WORK REQUIRED
Search each line below for "none", then return the lines where it appears.

──────

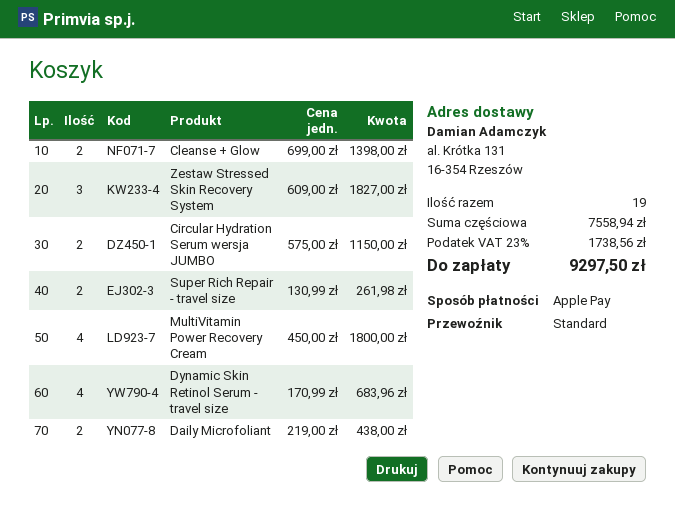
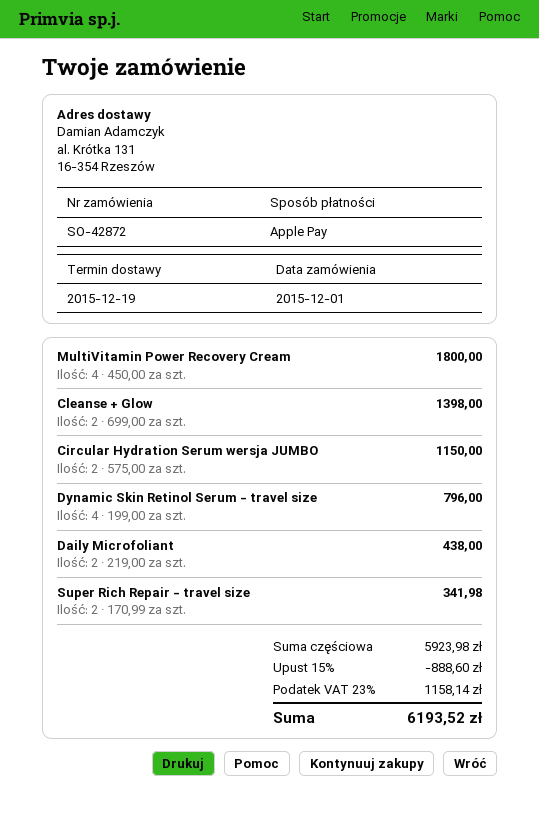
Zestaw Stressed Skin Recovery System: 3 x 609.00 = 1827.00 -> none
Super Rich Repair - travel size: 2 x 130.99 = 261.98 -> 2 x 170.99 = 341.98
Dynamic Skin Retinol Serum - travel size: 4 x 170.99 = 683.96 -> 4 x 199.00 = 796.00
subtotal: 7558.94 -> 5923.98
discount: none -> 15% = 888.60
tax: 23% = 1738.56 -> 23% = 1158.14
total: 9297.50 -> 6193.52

──────

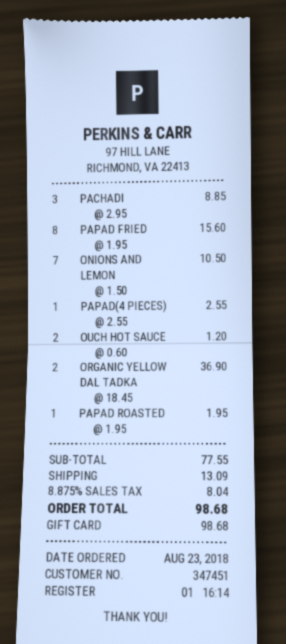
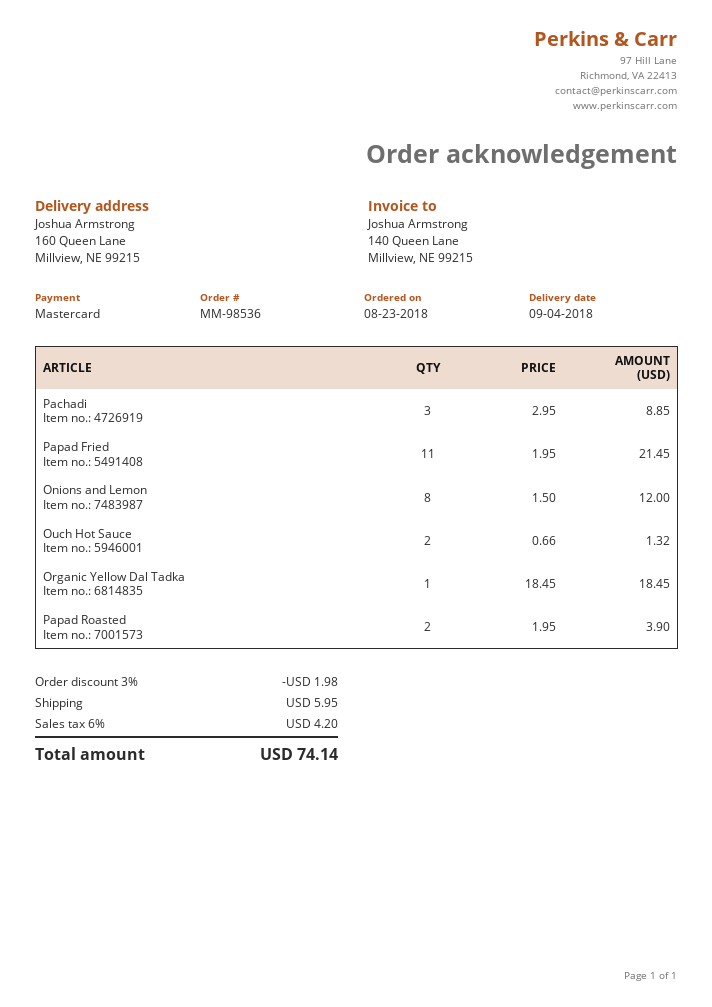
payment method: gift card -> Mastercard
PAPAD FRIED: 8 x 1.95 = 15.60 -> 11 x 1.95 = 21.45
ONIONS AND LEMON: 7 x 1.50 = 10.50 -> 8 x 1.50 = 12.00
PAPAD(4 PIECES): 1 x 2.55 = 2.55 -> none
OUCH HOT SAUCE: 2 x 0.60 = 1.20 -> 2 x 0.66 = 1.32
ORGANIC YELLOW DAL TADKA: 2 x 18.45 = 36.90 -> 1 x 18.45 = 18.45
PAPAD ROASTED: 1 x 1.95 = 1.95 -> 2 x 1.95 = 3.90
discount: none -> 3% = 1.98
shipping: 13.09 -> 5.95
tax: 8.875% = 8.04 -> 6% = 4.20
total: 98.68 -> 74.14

──────

SOLUTION TO THIS PROBLEM
Zestaw Stressed Skin Recovery System: 3 x 609.00 = 1827.00 -> none
discount: none -> 15% = 888.60
PAPAD(4 PIECES): 1 x 2.55 = 2.55 -> none
discount: none -> 3% = 1.98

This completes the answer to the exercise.